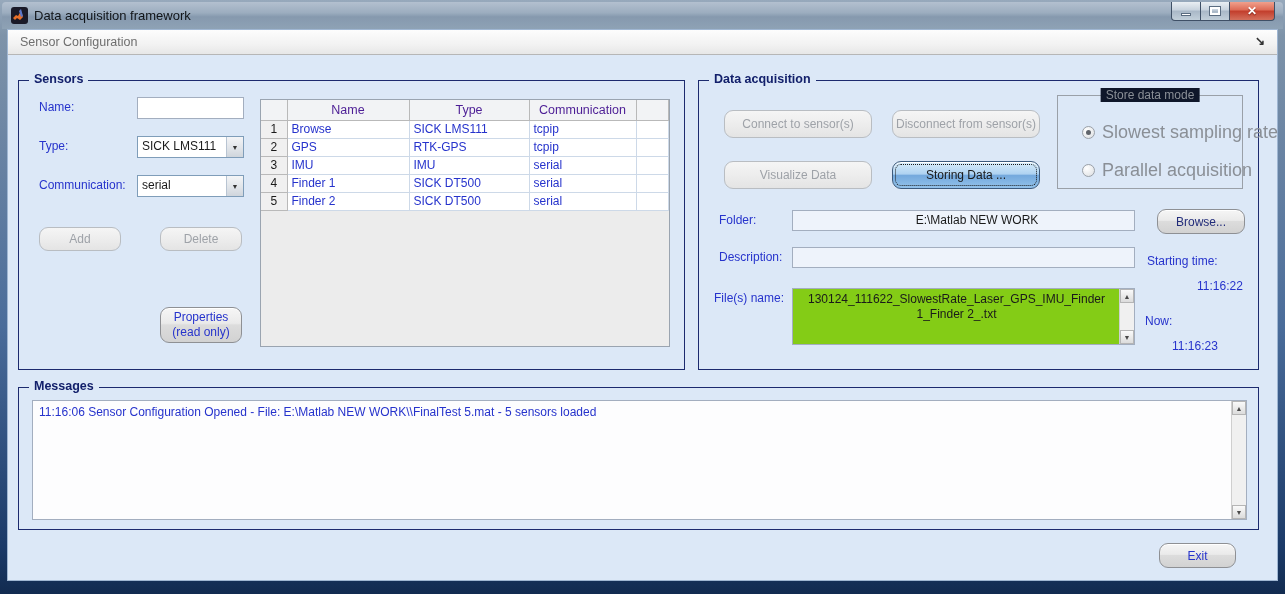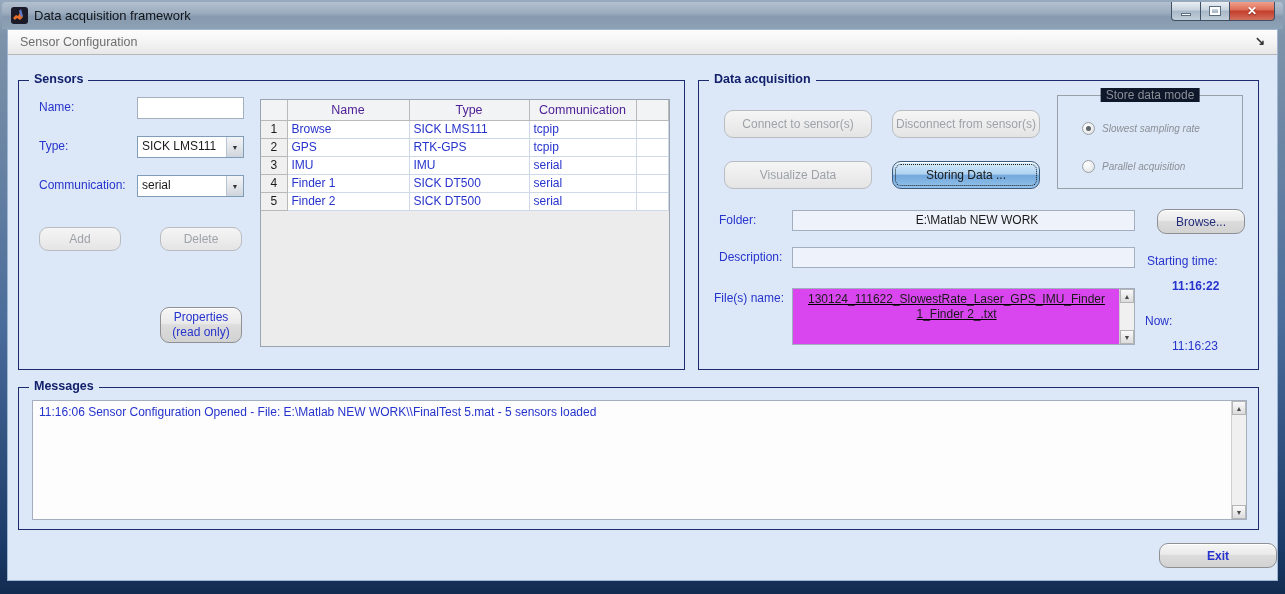--- a/index.html
+++ b/index.html
@@ -92,7 +92,7 @@
     margin-right:7px; position:relative; }
   .radio.checked::after { content:""; position:absolute; left:3px; top:3px; width:5px; height:5px;
     border-radius:50%; background:#5f646b; }
-  .radio-label { font-size:10px; color:#8a8f96; white-space:nowrap;font-style:italic; }
+  .radio-label { font-size:18px; color:#8a8f96; white-space:nowrap; }
 
   
   .listbox { position:absolute; background:#fdfdfe; border:1px solid #a3aebf; overflow:hidden; }

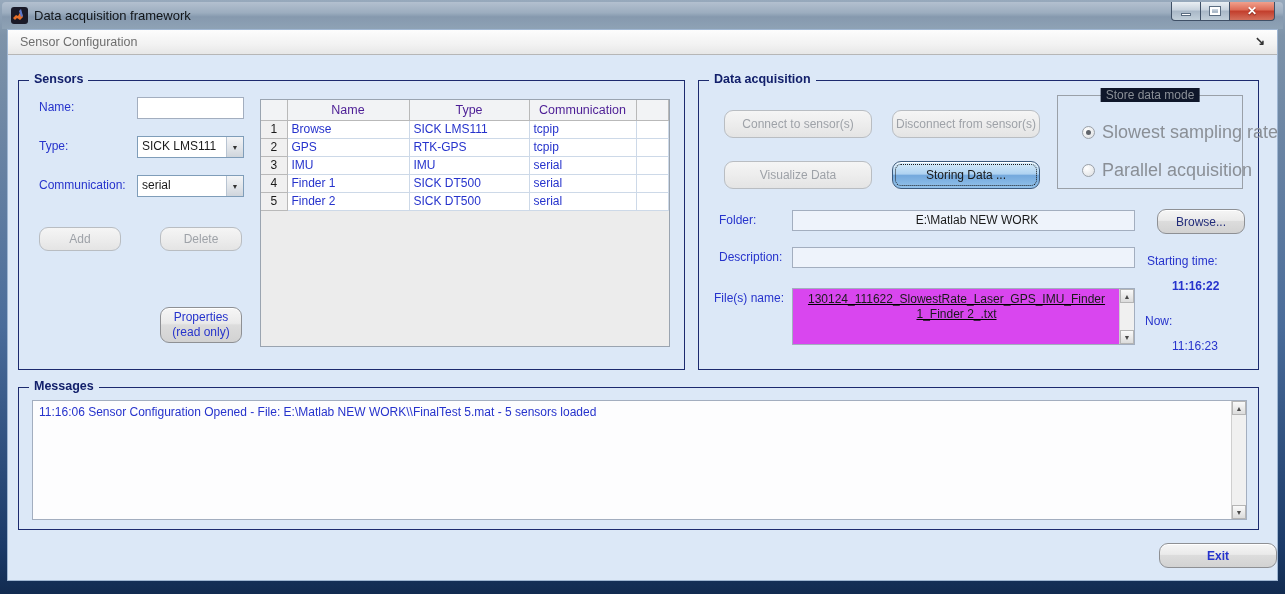--- a/index.html
+++ b/index.html
@@ -272,7 +272,7 @@
         </div>
 
         <span class="lbl" style="left:448px; top:173px;">Starting time:</span>
-        <span class="lbl" style="left:473px; top:198px;font-weight:bold;">11:16:22</span>
+        <span class="lbl" style="left:498px; top:198px;">11:16:22</span>
         <span class="lbl" style="left:446px; top:233px;">Now:</span>
         <span class="lbl" style="left:473px; top:258px;">11:16:23</span>
       </div>

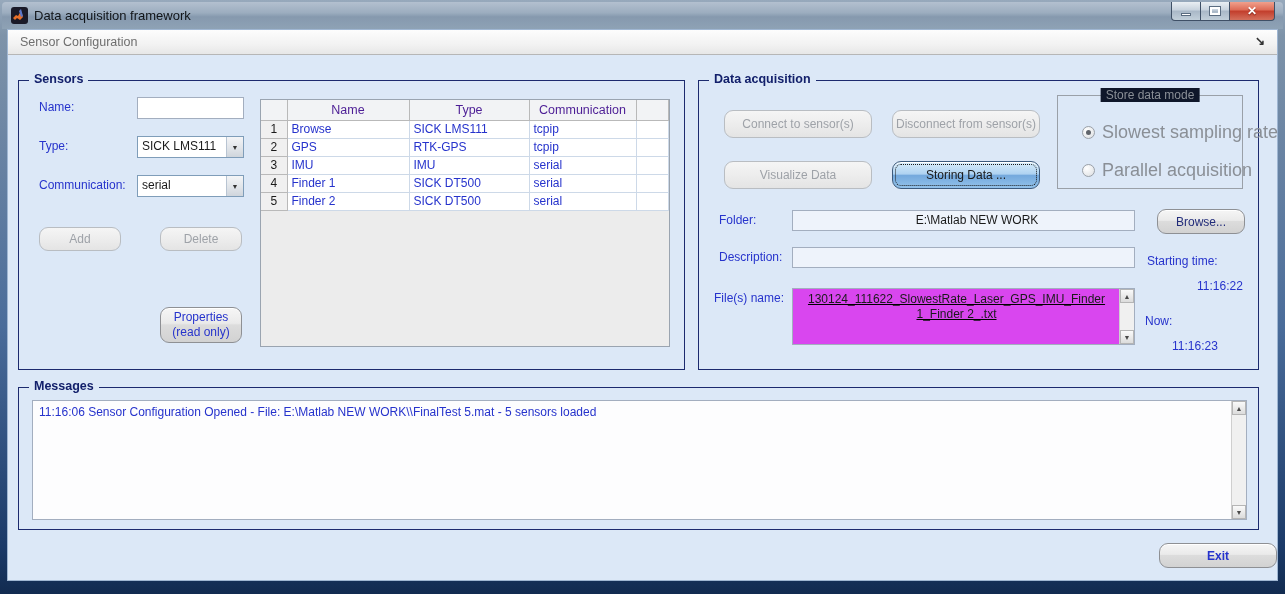--- a/index.html
+++ b/index.html
@@ -96,7 +96,7 @@
 
   
   .listbox { position:absolute; background:#fdfdfe; border:1px solid #a3aebf; overflow:hidden; }
-  .listbox.lite { background:#d946ef;text-decoration:underline; }
+  .listbox.lite { background:#84cc16; }
   .sb { position:absolute; top:0; right:0; bottom:0; width:15px; background:#f0f0f0;
     border-left:1px solid #cfcfcf; }
   .sb .arr { position:absolute; left:0; width:14px; height:14px; background:linear-gradient(180deg,#fafafa,#dcdcdc);

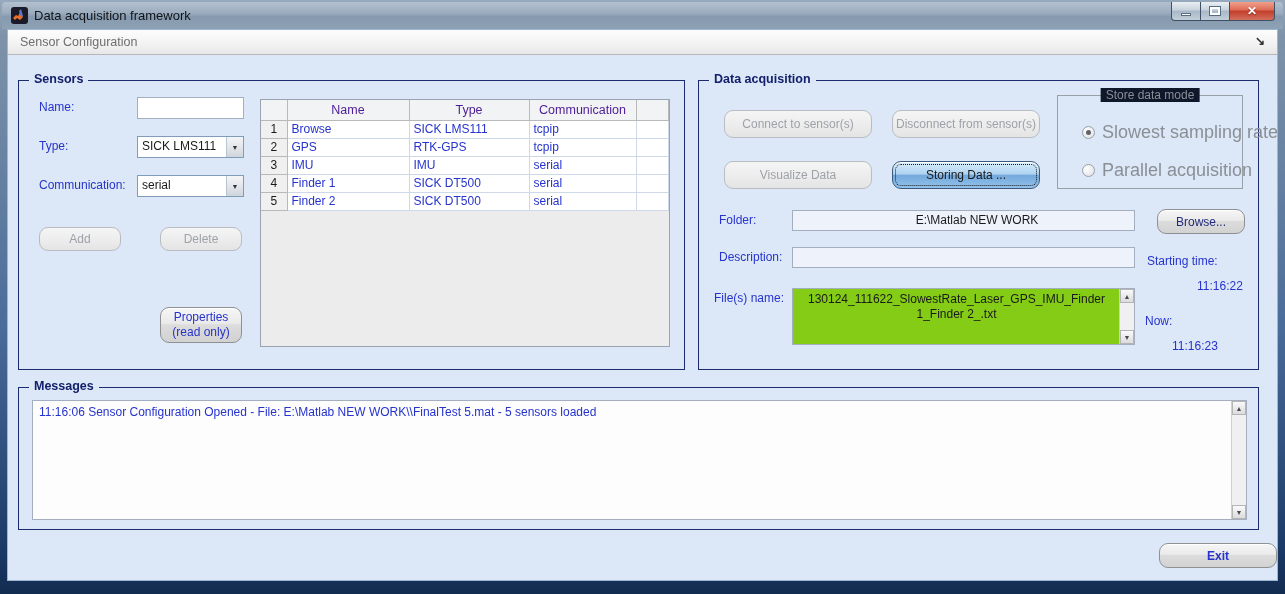--- a/index.html
+++ b/index.html
@@ -288,7 +288,7 @@
         </div>
       </div>
 
-      <div class="btn bluetext" style="left:1151px; top:487px; width:118px; height:25px;font-weight:bold;">Exit</div>
+      <div class="btn bluetext" style="left:1151px; top:487px; width:77px; height:25px;">Exit</div>
 
     </div>
   </div>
########
▸ **EXERCISE DIRECTIONS**
Pick out the lines above containing the word "nowrap", then copy them.

▸ **SOLUTION FOR THIS TASK**
-  .radio-label { font-size:10px; color:#8a8f96; white-space:nowrap;font-style:italic; }
+  .radio-label { font-size:18px; color:#8a8f96; white-space:nowrap; }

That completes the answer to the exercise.